Published in final edited form as: Lancet Oncol. 2007 May;8(5):444–448. doi: 10.1016/S1470-2045(07)70140-7

Active versus passive mechanisms in metastasis: do cancer cells crawl into vessels, or are they pushed?

Maximilian Bockhorn 1, Rakesh K Jain 1, Lance L Munn 1
PMCID: PMC2712886  NIHMSID: NIHMS123845  PMID: 17466902

Abstract

Although millions of cells are shed from a tumour every day, haematogenous metastasis is believed to be very inefficient.

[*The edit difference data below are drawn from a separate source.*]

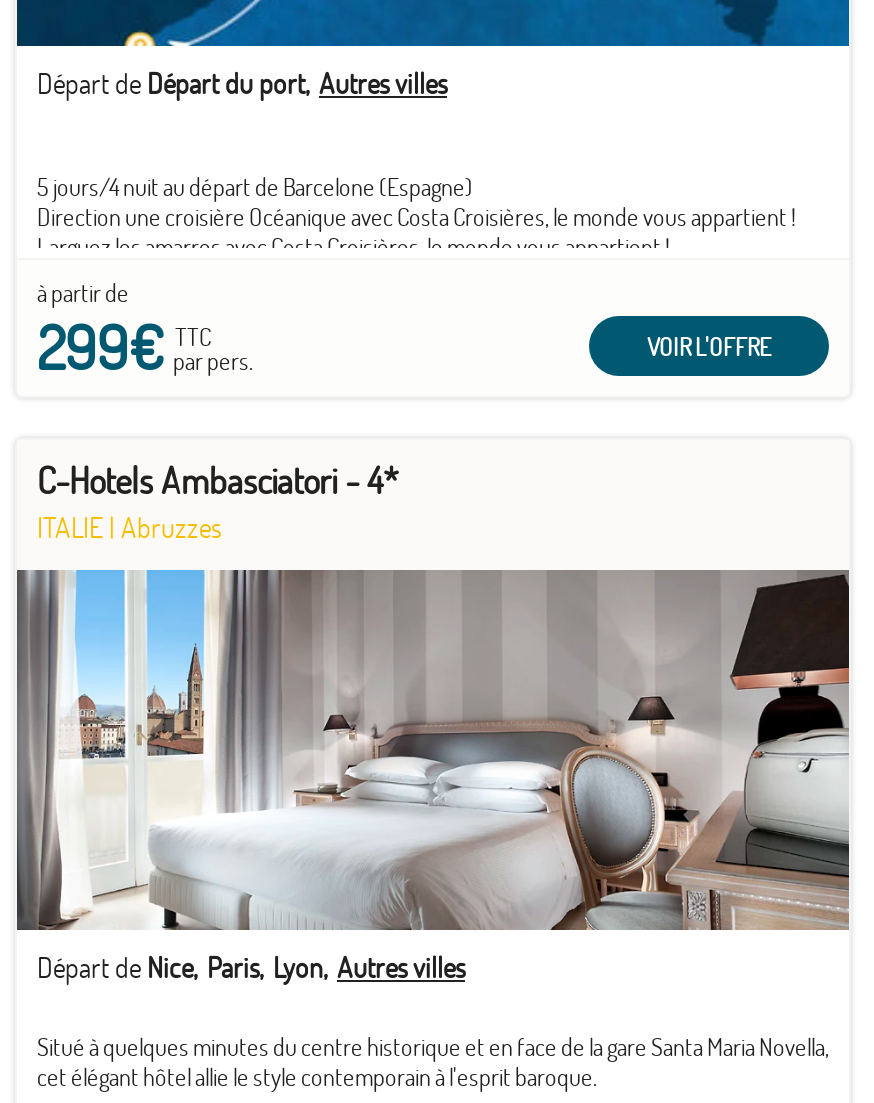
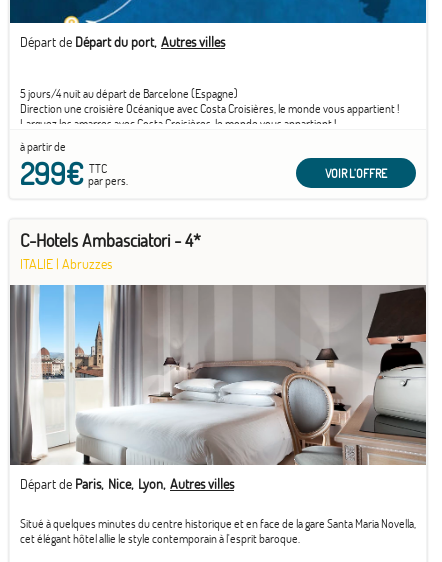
- Départ de Nice Paris Lyon Autres villes
+ Départ de Paris Nice Lyon Autres villes
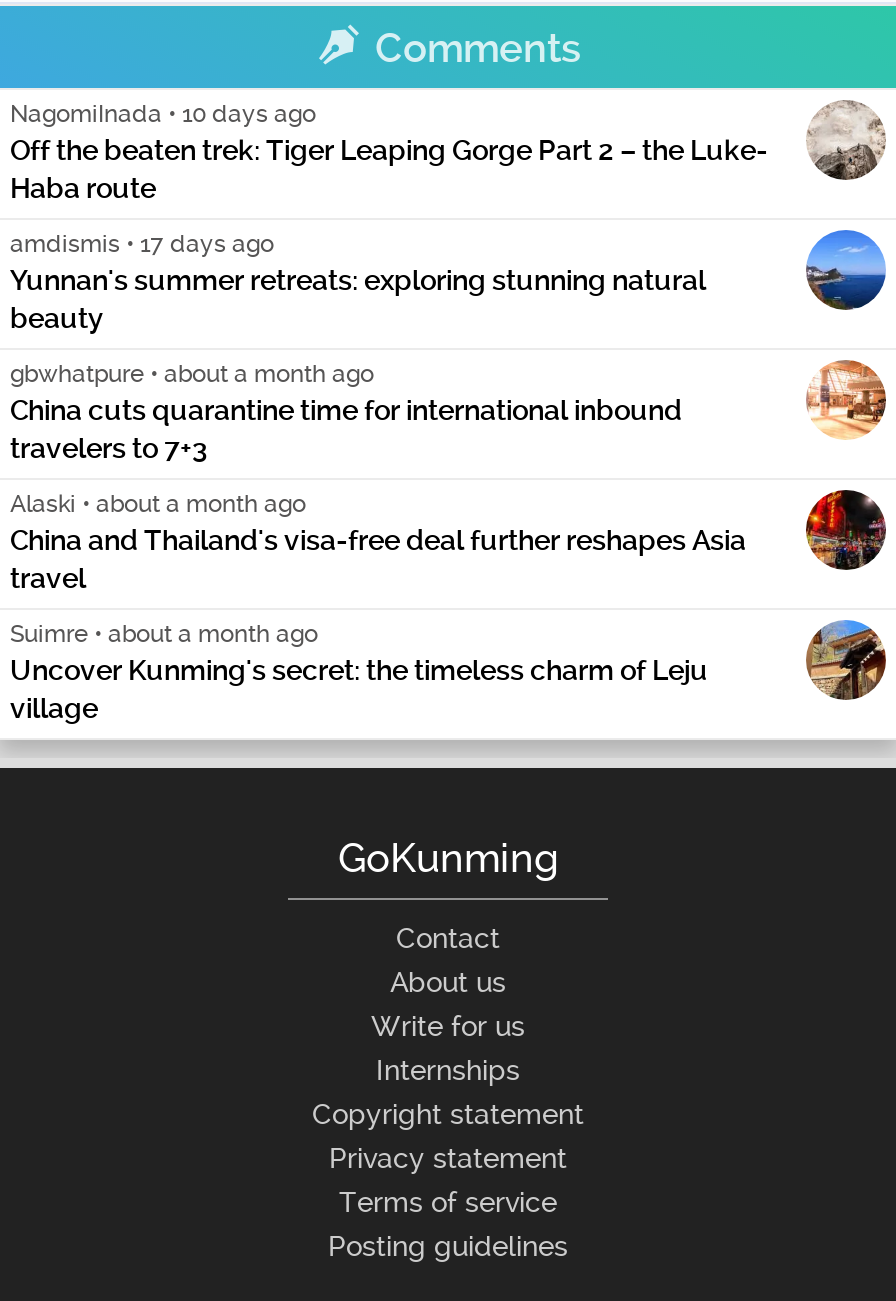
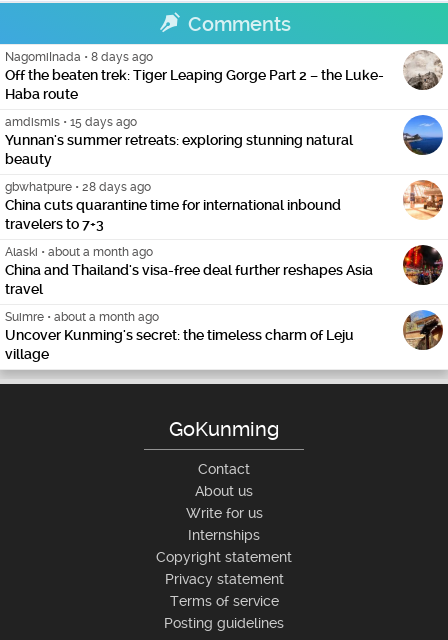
- NagomiInada • 10 days ago
+ NagomiInada • 8 days ago

- amdismis • 17 days ago
+ amdismis • 15 days ago

- gbwhatpure • about a month ago
+ gbwhatpure • 28 days ago
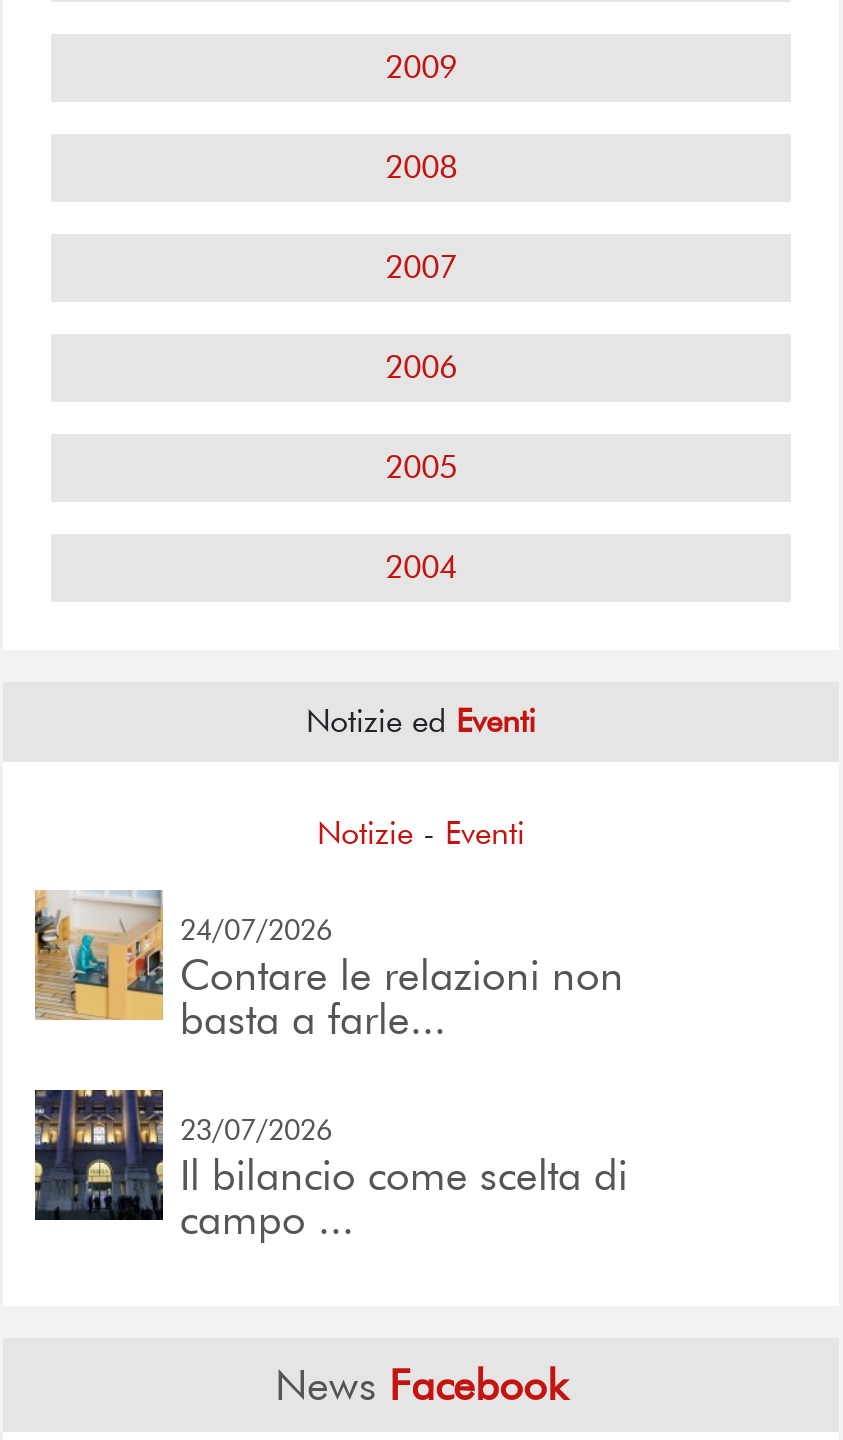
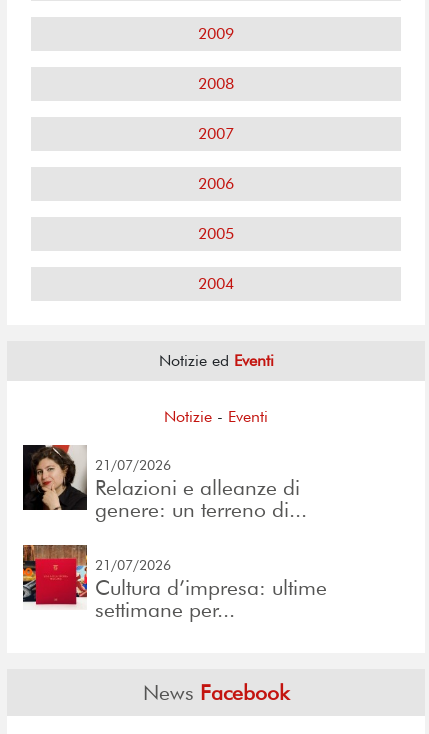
- [image]
- 24/07/2026
- Contare le relazioni non
- basta a farle...
+ [image]
+ 21/07/2026
+ Relazioni e alleanze di
+ genere: un terreno di...

- [image]
- 23/07/2026
- Il bilancio come scelta di
- campo ...
+ [image]
+ 21/07/2026
+ Cultura d’impresa: ultime
+ settimane per...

This inefficiency is widely assumed to be a result of the destruction of cells in the bloodstream by shear stress and the immune system and a slow rate of extravasation and proliferation in the stroma at a secondary site. Here, we propose that, whereas active intravasation of cells into the circulation is important in some tumours, others might shed cells passively into the blood or lymphatic vessels without the involvement of active cell migration. We discuss the evidence for and against this passive-shedding hypothesis and the implications for future treatments.

Introduction

The spread of metastases to distant sites is the leading cause of death from cancer. More than half of all patients with colorectal cancer will eventually develop distant metastases, including patients who undergo an apparently curative, complete resection of the primary tumour. Consequently, much effort in cancer research focuses on the detection, prevention, and treatment of distant metastases. At present, the available group of prognostic markers is limited to, at best, genetic-based or proteomic-based diagnosis of the primary tumour and its potential for metastasis. However, these prognostic indicators are often inaccurate, and even primary tumours with supposedly low potential for metastasis sometimes metastasise. Furthermore, even if a perfect diagnostic marker for metastatic potential existed, we would still need to know which aspects of biology or physiology to target to prevent metastatic colonies.

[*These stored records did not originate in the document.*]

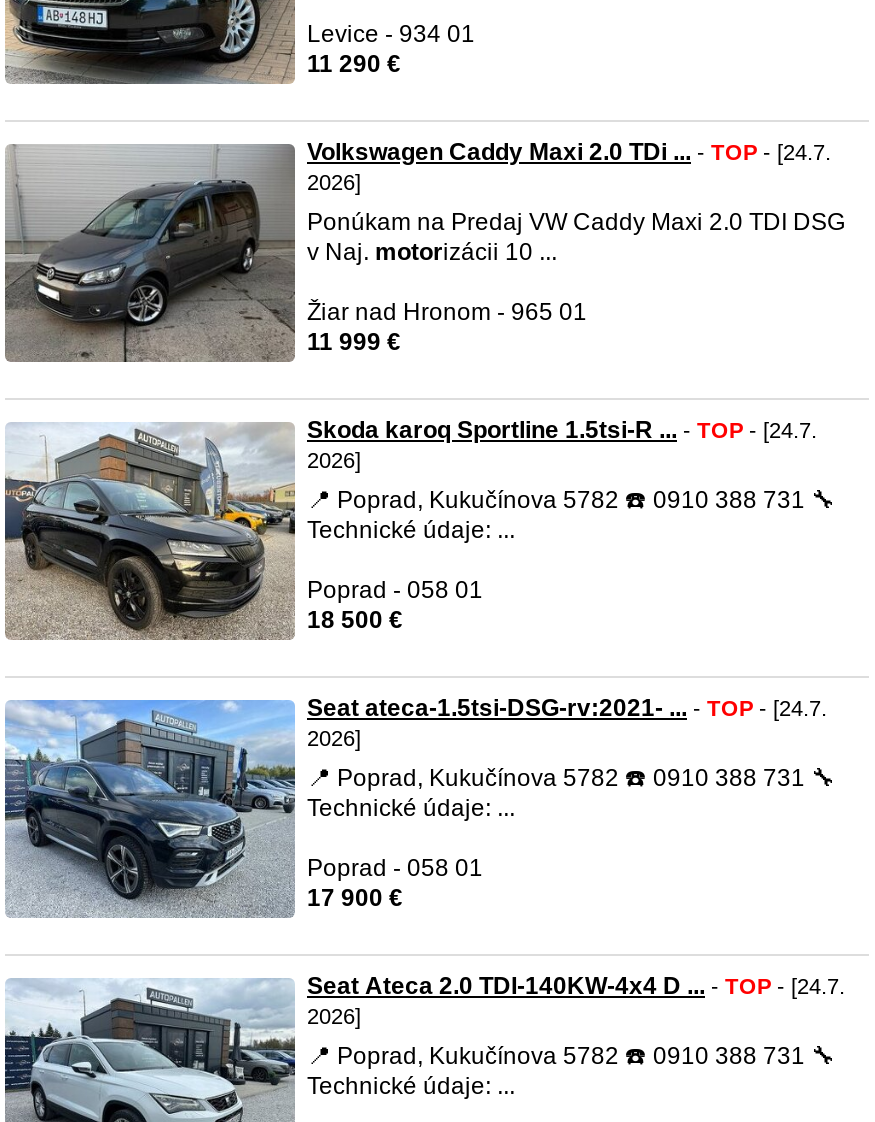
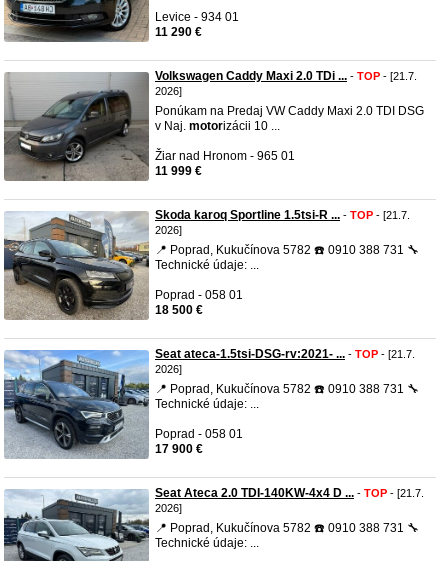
- Volkswagen Caddy Maxi 2.0 TDi ... - TOP - [24.7.
+ Volkswagen Caddy Maxi 2.0 TDi ... - TOP - [21.7.

- Skoda karoq Sportline 1.5tsi-R ... - TOP - [24.7.
+ Skoda karoq Sportline 1.5tsi-R ... - TOP - [21.7.

- Seat ateca-1.5tsi-DSG-rv:2021- ... - TOP - [24.7.
+ Seat ateca-1.5tsi-DSG-rv:2021- ... - TOP - [21.7.

- Seat Ateca 2.0 TDI-140KW-4x4 D ... - TOP - [24.7.
+ Seat Ateca 2.0 TDI-140KW-4x4 D ... - TOP - [21.7.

A remaining question with metastasis is whether cancer cells need to actively adhere to and migrate out of blood vessels at the secondary site in order to colonise. On the one hand, we know that cancer cells express endothelial adhesion receptors, similar to leukocytes, which allow them to roll on and adhere to endothelium.13 But on the other hand, studies have found clumps of cancer cells survi ving and growing within the lumen of blood vessels at the secondary site.4 These disparate observations suggest that some manifestations of metastasis are actively enabled by cancer cells, but others might be dictated by chance. The example of intravascular colonisation pertains to the later stages of metastasis, but we propose that similar passive mechanisms operate during the initial, intravasation step as well.

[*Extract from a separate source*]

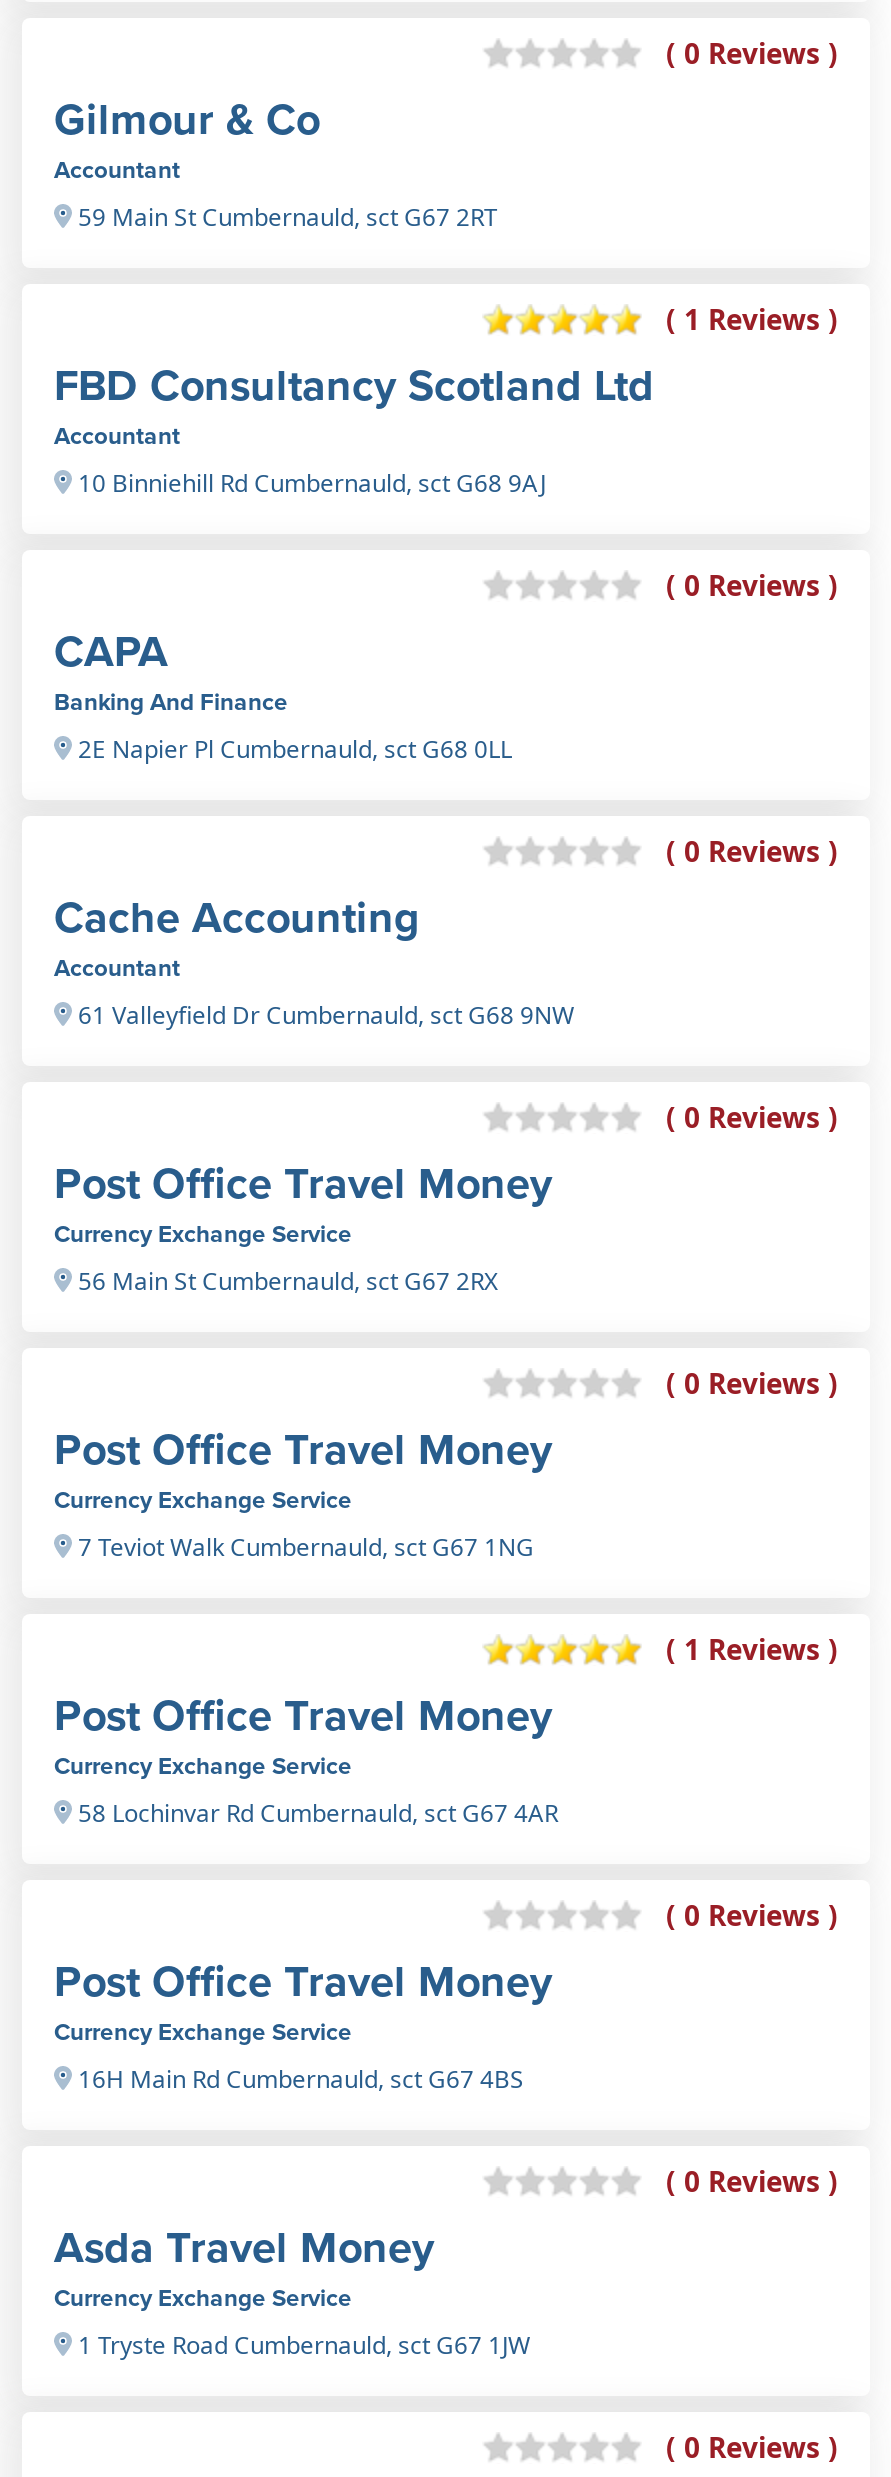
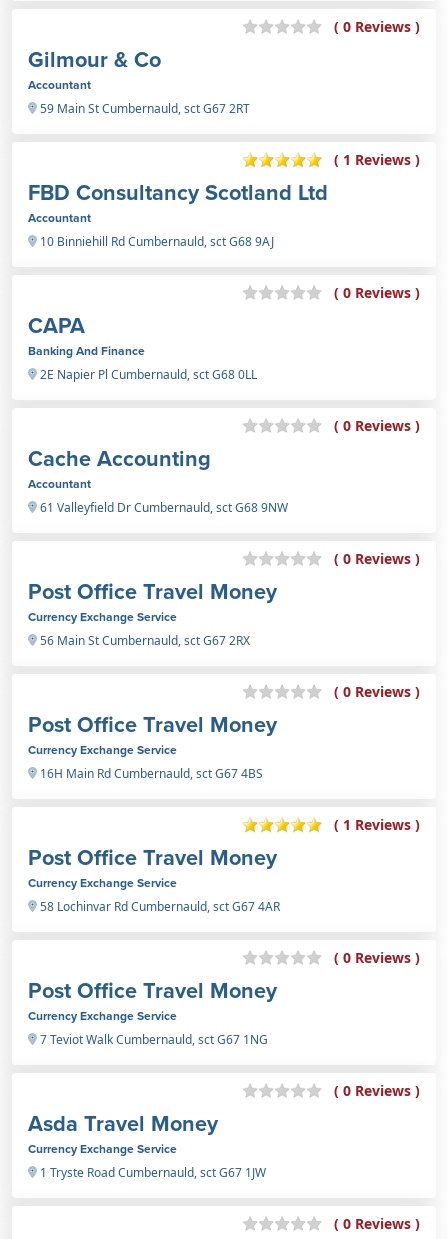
moved down: 7 Teviot Walk Cumbernauld, sct G67 1NG

moved up: 16H Main Rd Cumbernauld, sct G67 4BS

Most cancer treatments deal with established metastases because surprisingly little is known about the early steps of metastases or how to prevent them. Butler and Gullino,5 and Liotta and co-workers,6 showed that millions of cells are shed from a tumour every day, even though few clinically detectable metastatic colonies are formed. The widely accepted hypothesis is that shear stress and immune cells in the circulation cause destruction of the shed cells and prevent all but the most capable cells from producing secondary colonies. The question remains whether these early intravasation steps are taken by cells that actively move toward and then into nearby blood vessels, or whether the process is passive and coincidental (figure 1 and panel). The answer to this question would have major implications for future treatments.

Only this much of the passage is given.